Before the pilgrim can take the plunge, however, an attendant steers him into a corner and instructs him to finish disrobing. (Thanks to my mornings in the baths, I can rattle off the phrase, “Please take off your underwear” in four languages.) The attendant holds up a large blue towel to shield the eyes of the Virgin from the pilgrim’s nakedness, then wraps it snugly around the pilgrim’s mid-section. “Always above the stomach of the fat man!” was my first lesson in this skill, as it is most embarrassing for a pilgrim to lose his towel while being immersed.

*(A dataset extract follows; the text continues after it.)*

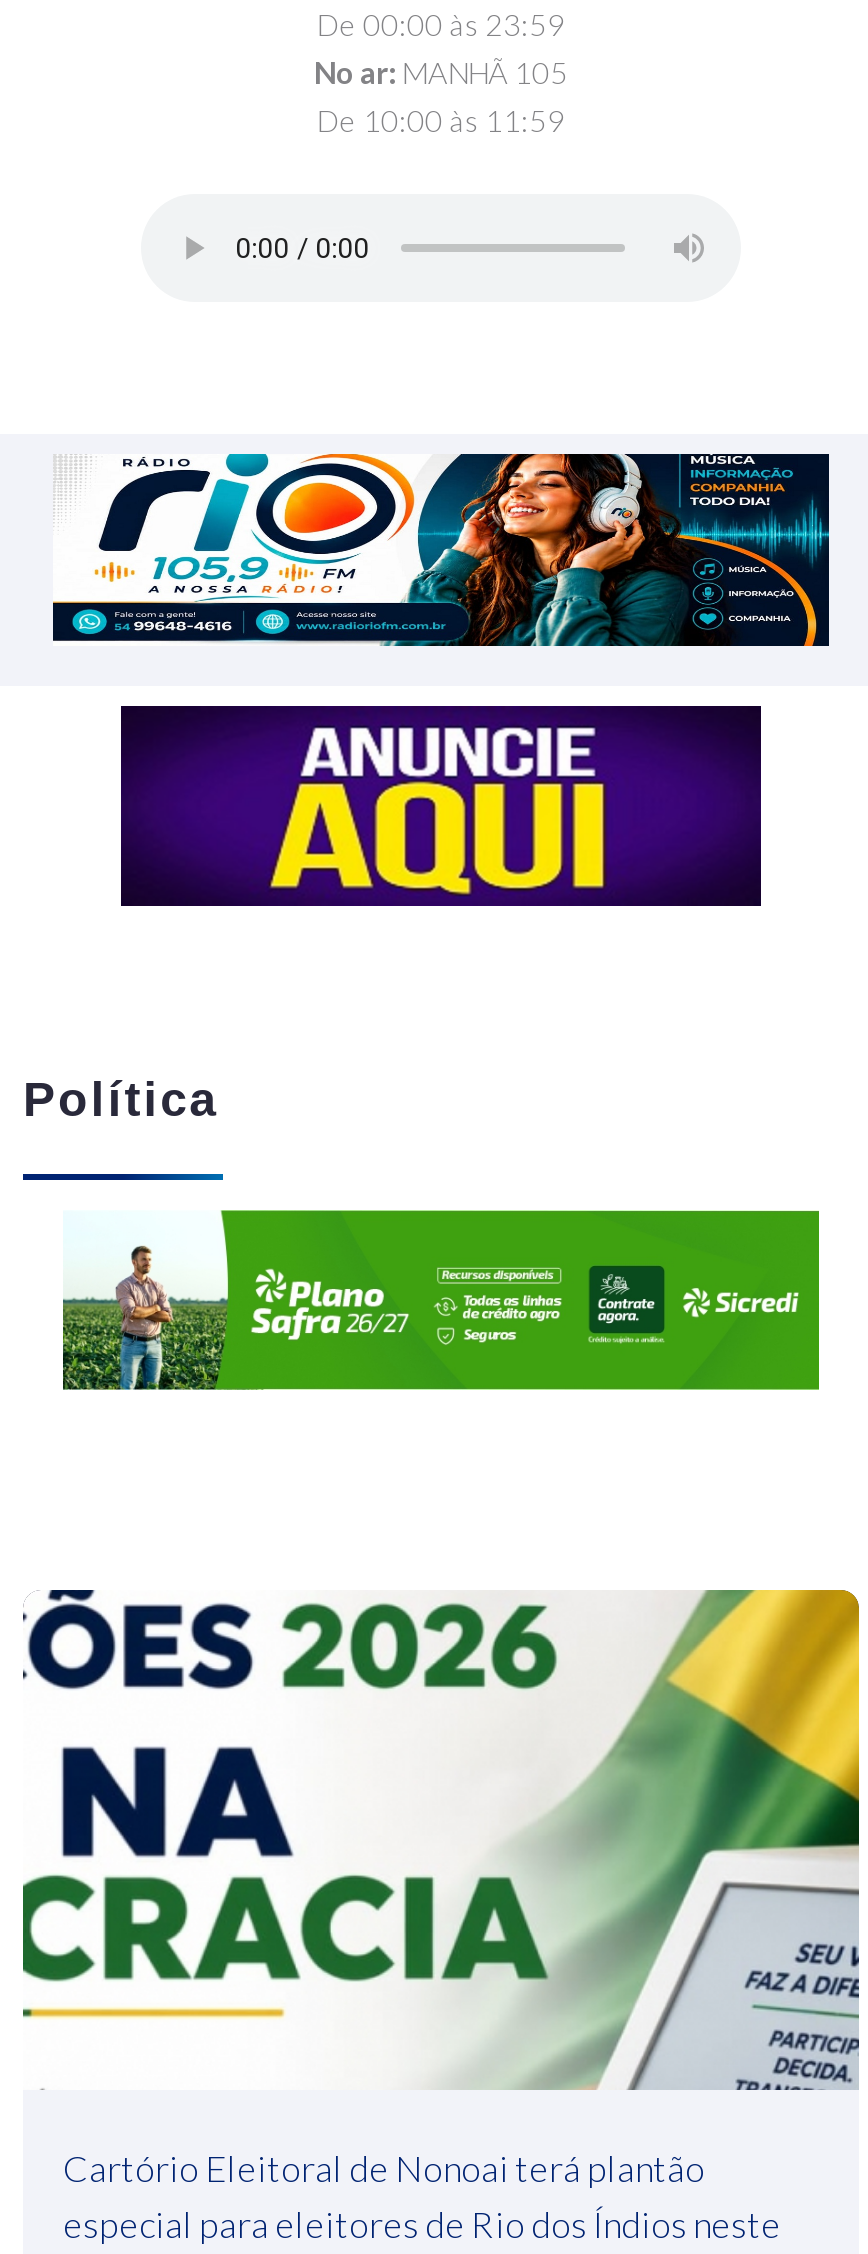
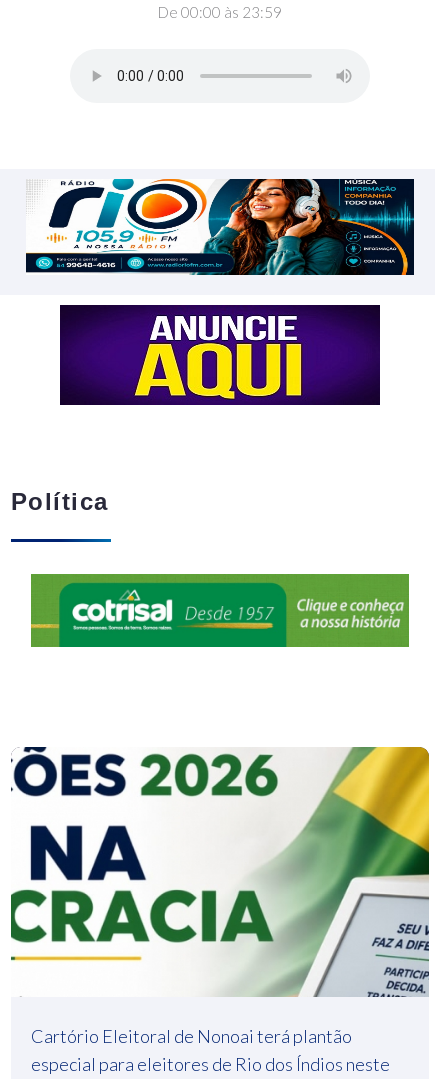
- No ar: MANHÃ 105
- De 10:00 às 11:59

- [image]
+ [image]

The attendant next directs the pilgrim to the top of the steps, where he is joined by another helper. The pilgrim pauses to recite the Hail Mary. Any of the attendants who speak his language pray along with him or, if the pilgrim isn’t Catholic or hasn’t had much practice lately, fill in for him. Then the pilgrim makes his personal petitions to Our Lady of Lourdes.

There is something deeply touching, and often comical, in these intimate moments. First, there is the physical closeness: wrapping that cold, damp towel around the pilgrim’s naked body, taking him by the hand and leading him to the steps. Then, occasionally, the privilege of listening in on his prayers. It happened several times that I ran into a bather later in the streets of Lourdes. As we had first met under rather different circumstances, mutual recognition was never immediate. But when it came, it was accompanied by a warm smile.

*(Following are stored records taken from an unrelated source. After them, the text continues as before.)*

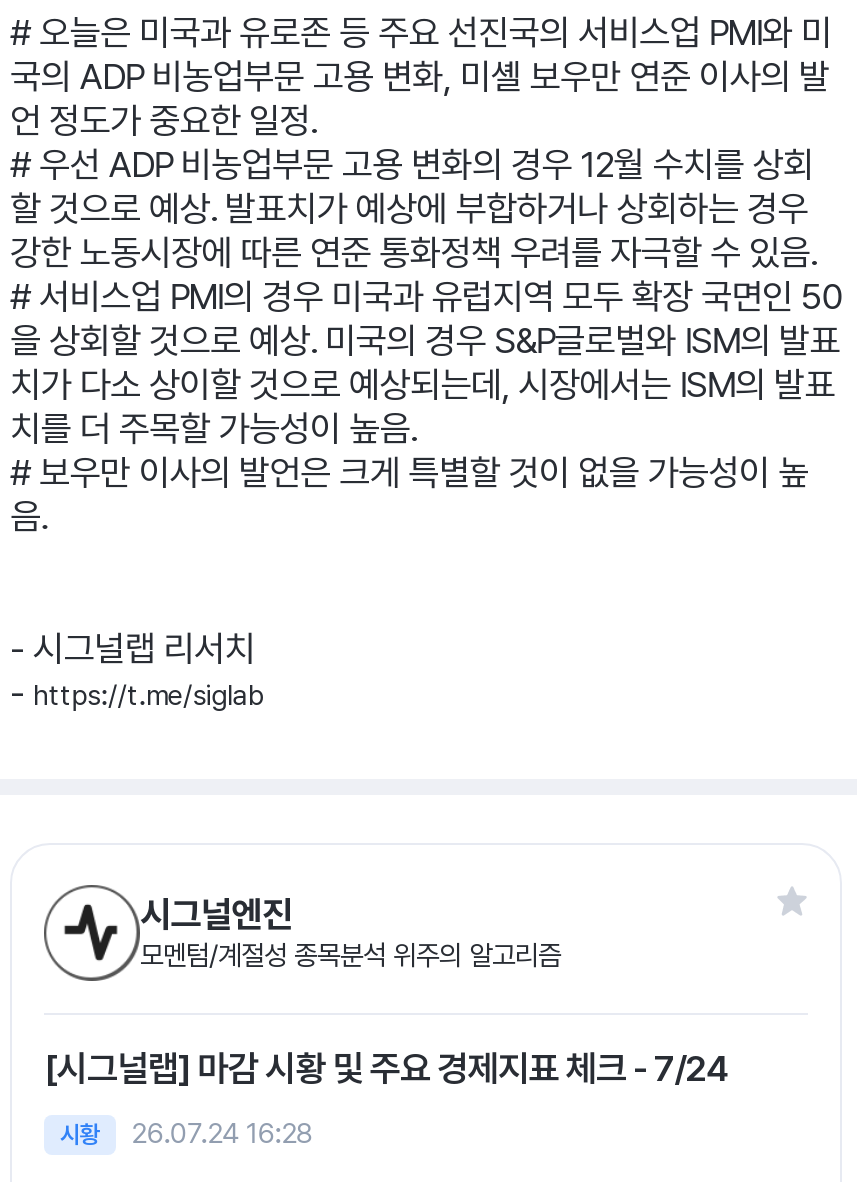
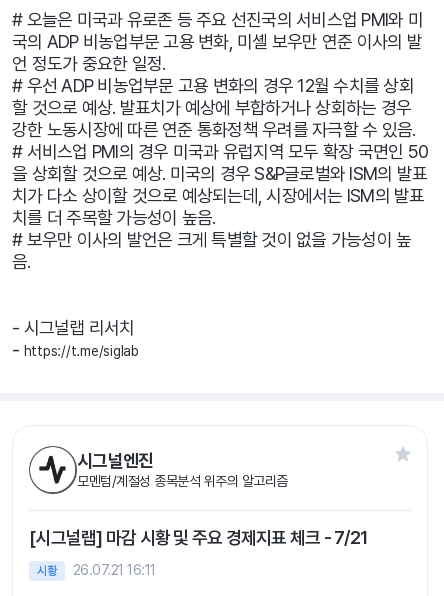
- [시그널랩] 마감 시황 및 주요 경제지표 체크 - 7/24
+ [시그널랩] 마감 시황 및 주요 경제지표 체크 - 7/21

- 시황 26.07.24 16:28
+ 시황 26.07.21 16:11
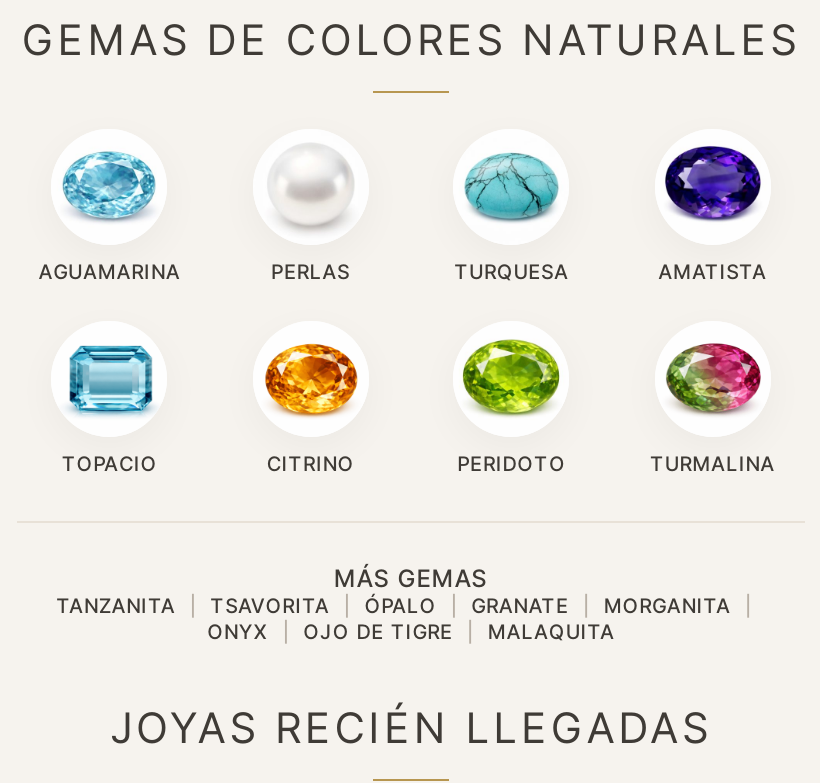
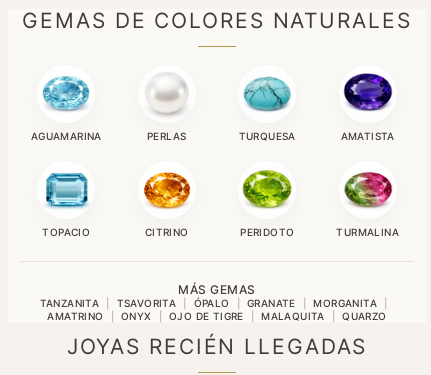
+ AMATRINO

+ QUARZO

I remember one Spanish man, a slight, chatty fellow with a thick beard. When I asked him if he had anything to ask of the Virgin, he told me that, yes, he wanted to pray for the health of his wife and his parents, and also his brother, who hadn’t been so well lately, and there was also the trouble he'd been having with his leg since the car accident... I kept motioning with my head towards the Virgin to remind him where his prayers were supposed to be directed, but he seemed quite content to entrust them all with me. Another confiding soul, when I asked him what language he preferred, answered, “French. Although actually I was not born in France, I am from Algeria. In fact, I was born a Muslim. But in life, you know, things happen...” Then there was the ancient French priest, a tiny, frail-looking creature with jutting ribs, who stood before the image of the Virgin, joined his hands together, and cried his eyes out for five minutes as we all stood by in silence.